[Source data]
◆ ◆ ◆
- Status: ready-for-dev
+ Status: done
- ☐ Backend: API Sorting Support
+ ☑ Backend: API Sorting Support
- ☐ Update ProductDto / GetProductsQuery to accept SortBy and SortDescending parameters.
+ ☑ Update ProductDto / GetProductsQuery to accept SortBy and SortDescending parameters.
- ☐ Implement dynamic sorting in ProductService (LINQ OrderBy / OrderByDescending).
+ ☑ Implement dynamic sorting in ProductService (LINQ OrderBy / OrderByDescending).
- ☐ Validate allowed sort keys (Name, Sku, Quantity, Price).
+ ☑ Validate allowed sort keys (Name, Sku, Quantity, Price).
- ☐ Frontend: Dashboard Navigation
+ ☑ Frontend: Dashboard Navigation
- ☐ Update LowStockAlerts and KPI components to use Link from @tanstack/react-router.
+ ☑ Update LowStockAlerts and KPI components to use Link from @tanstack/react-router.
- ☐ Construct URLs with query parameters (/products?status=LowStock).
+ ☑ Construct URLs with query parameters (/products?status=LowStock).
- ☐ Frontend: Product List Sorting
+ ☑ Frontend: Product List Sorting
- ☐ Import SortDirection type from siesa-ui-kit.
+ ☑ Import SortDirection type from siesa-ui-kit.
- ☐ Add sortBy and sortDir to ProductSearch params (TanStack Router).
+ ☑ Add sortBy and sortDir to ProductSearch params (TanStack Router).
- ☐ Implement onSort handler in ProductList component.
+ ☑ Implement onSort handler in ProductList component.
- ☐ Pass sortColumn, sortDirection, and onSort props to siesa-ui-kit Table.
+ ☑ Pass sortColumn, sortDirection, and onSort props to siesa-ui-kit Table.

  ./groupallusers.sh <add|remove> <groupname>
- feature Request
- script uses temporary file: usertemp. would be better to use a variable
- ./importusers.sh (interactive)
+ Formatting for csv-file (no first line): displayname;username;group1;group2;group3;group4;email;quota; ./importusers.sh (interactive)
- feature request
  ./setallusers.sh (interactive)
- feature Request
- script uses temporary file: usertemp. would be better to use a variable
◆ ◆ ◆
• _GOAL OF THE EXERCISE_
Extract all the entries word for word.

• _THE ANSWER_
- Status: ready-for-dev
+ Status: done
- ☐ Backend: API Sorting Support
+ ☑ Backend: API Sorting Support
- ☐ Update ProductDto / GetProductsQuery to accept SortBy and SortDescending parameters.
+ ☑ Update ProductDto / GetProductsQuery to accept SortBy and SortDescending parameters.
- ☐ Implement dynamic sorting in ProductService (LINQ OrderBy / OrderByDescending).
+ ☑ Implement dynamic sorting in ProductService (LINQ OrderBy / OrderByDescending).
- ☐ Validate allowed sort keys (Name, Sku, Quantity, Price).
+ ☑ Validate allowed sort keys (Name, Sku, Quantity, Price).
- ☐ Frontend: Dashboard Navigation
+ ☑ Frontend: Dashboard Navigation
- ☐ Update LowStockAlerts and KPI components to use Link from @tanstack/react-router.
+ ☑ Update LowStockAlerts and KPI components to use Link from @tanstack/react-router.
- ☐ Construct URLs with query parameters (/products?status=LowStock).
+ ☑ Construct URLs with query parameters (/products?status=LowStock).
- ☐ Frontend: Product List Sorting
+ ☑ Frontend: Product List Sorting
- ☐ Import SortDirection type from siesa-ui-kit.
+ ☑ Import SortDirection type from siesa-ui-kit.
- ☐ Add sortBy and sortDir to ProductSearch params (TanStack Router).
+ ☑ Add sortBy and sortDir to ProductSearch params (TanStack Router).
- ☐ Implement onSort handler in ProductList component.
+ ☑ Implement onSort handler in ProductList component.
- ☐ Pass sortColumn, sortDirection, and onSort props to siesa-ui-kit Table.
+ ☑ Pass sortColumn, sortDirection, and onSort props to siesa-ui-kit Table.

  ./groupallusers.sh <add|remove> <groupname>
- feature Request
- script uses temporary file: usertemp. would be better to use a variable
- ./importusers.sh (interactive)
+ Formatting for csv-file (no first line): displayname;username;group1;group2;group3;group4;email;quota; ./importusers.sh (interactive)
- feature request
  ./setallusers.sh (interactive)
- feature Request
- script uses temporary file: usertemp. would be better to use a variable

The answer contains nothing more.